Quote from ARogueTrader:
The school that concludes killing civilians will end a war sooner than not.
Truman visited this school before he dropped the bomb on non military targets.
In late July 1945, General Douglas MacArthur (Commander in Chief of all Allied Forces in the Pacific/Asiatic Theater) had received news that Japan was seeking a meeting with the Russians to draft plans for formal a surrender. MacArthur decided to cease his plan to continue with operations to invade Japan (Operations Olympia and Coronet) which were slated for early to mid 1946. In his mind Japan was completely decimated and had lost the ability to conduct war. Days later MacArthur was upset that the US government decided to drop atomic bombs on Japanese civilian targets at Hiroshima and Nagasaki. (After the bombs had fallen the general was said to been shaken and despondent.)
Many Japanese today can remember that Japan was "almost completely flat" with no buildings standing in the major cities during 1944-post WW2. The war was escalating in the numbers of atrocities or the neglect of sympathy to civilians as targets for war. Feb 13-14th 1944, Dresden, Germany was fire bombed by Allied aircraft for no apparent reason. It was a non military target known for its medieval architecture and ceramics. Dresden was a civilian target yet over 60,000 civilians were killed and many more homeless.

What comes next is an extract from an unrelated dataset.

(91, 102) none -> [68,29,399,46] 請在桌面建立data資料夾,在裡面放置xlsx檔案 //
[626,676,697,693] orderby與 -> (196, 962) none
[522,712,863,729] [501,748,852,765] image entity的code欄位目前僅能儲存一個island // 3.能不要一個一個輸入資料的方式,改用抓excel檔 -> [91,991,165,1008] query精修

Tokyo had been fire bombed March 9-10, 1945 and some 83,000 civilians burned to death and thousands homeless. US B29 bomber crews commented on the stench of burning bodies when they made low level passes over Tokyo. "Brigadier General Bonner Feller described the air raids as the most ruthless and barbaric killings of non-combatants in all history"
There are quite a few people today who argue that dropping the atomic bombs saved lives?
The actual invasion for Japan (if there was one going to be held) was nearly 6-9 months away. Wasn't there enough time to finalize a formal surrender with the Allies and Japan? By May 7th 1945, Germany had formally surrendered.......
The surrender for Japan was going to come about soon. Emperor Hirohito actually stopped all Kamikaze missions and wished to make peace with the Allies through the Russians (May 1945). The conclusion that dropping the atomic bombs was in order to save lives was made after the war was over and was not the initial reason why the atomic bombs were dropped. The atom bombs were dropped to intimidate the Russians and let them know who had the real power in the world at that time. It became the start of the Cold War.
Stalin had spies in Los Alamos and had already had news of the bomb and had plans to build their own.
So was dropping the atomic bombs really neccesary to end WW2? If you examine the atomic bombs casualties you may not think so: On August 6th 1945, "Little Boy" was dropped on Hiroshima, Japan near the (Shima Hospital). In Hiroshima alone there were some 150,000 deaths in the first 2-3 months mostly seniors, women, and children. Months later the total would be over (300,000 dead).
This included more than 10,000 Koreans and some 3000 or more Chinese who resided in Hiroshima or were conscripted by the Japanese military for labor. It is estimated some 30,000 Koreans would die in both Hiroshima and Nagasaki bombings. This number included small numbers of Indonesian, Taiwanese, Thai, and other students studying in Japan or who were trapped there for the duration of the war. Also an estimated 250 Allied POW's perished in the atom bombings.
On August 9th, 1945," Fat Man" was dropped on Nagasaki killing over 140,000 people.
There is some strong speculation that the numbers of deaths were much higher since all of the major cities were destroyed in Japan. Many civilians congregated to Hiroshima and Nagasaki for relief and shelter. Some Japanese sources claim nearly 1,000,000 deaths that occurred from radiation poisoning and fallout in the following 25 years after the bombs were dropped.
The escalation of this type of warfare had led up to a nuclear holocaust that took the lives of unarmed civilians mostly women and children. There were so few weapons in Japan that teenage girls were learning to fight with bamboo spears in case an Allied invasion would come. The horrors of the atom bombs was almost too frightening to be written about. No film could capture its horror and depth of suffering. Radiation sickness, cancers, and blindness. Thousands of people would carry the disfiguring burns and radiation scars for a lifetime. Thousands would die in the next fifty years from strange maladies.
There were several hundred Japanese Americans who died in the bombings. They were mostly Kibei's (American citizens of Japanese ancestry who were studying in Japan before the war broke out) Some 1000 or so returned to America after the war as American Hibakusha (atomic bomb survivors). Many Japanese American families lost relatives and friends in both bombing raids while still residing in US concentration camps. Many Nisei veterans serving in Europe and the Pacific Theaters were saddened after hearing the news that Hiroshima and Nagasaki were obliterated.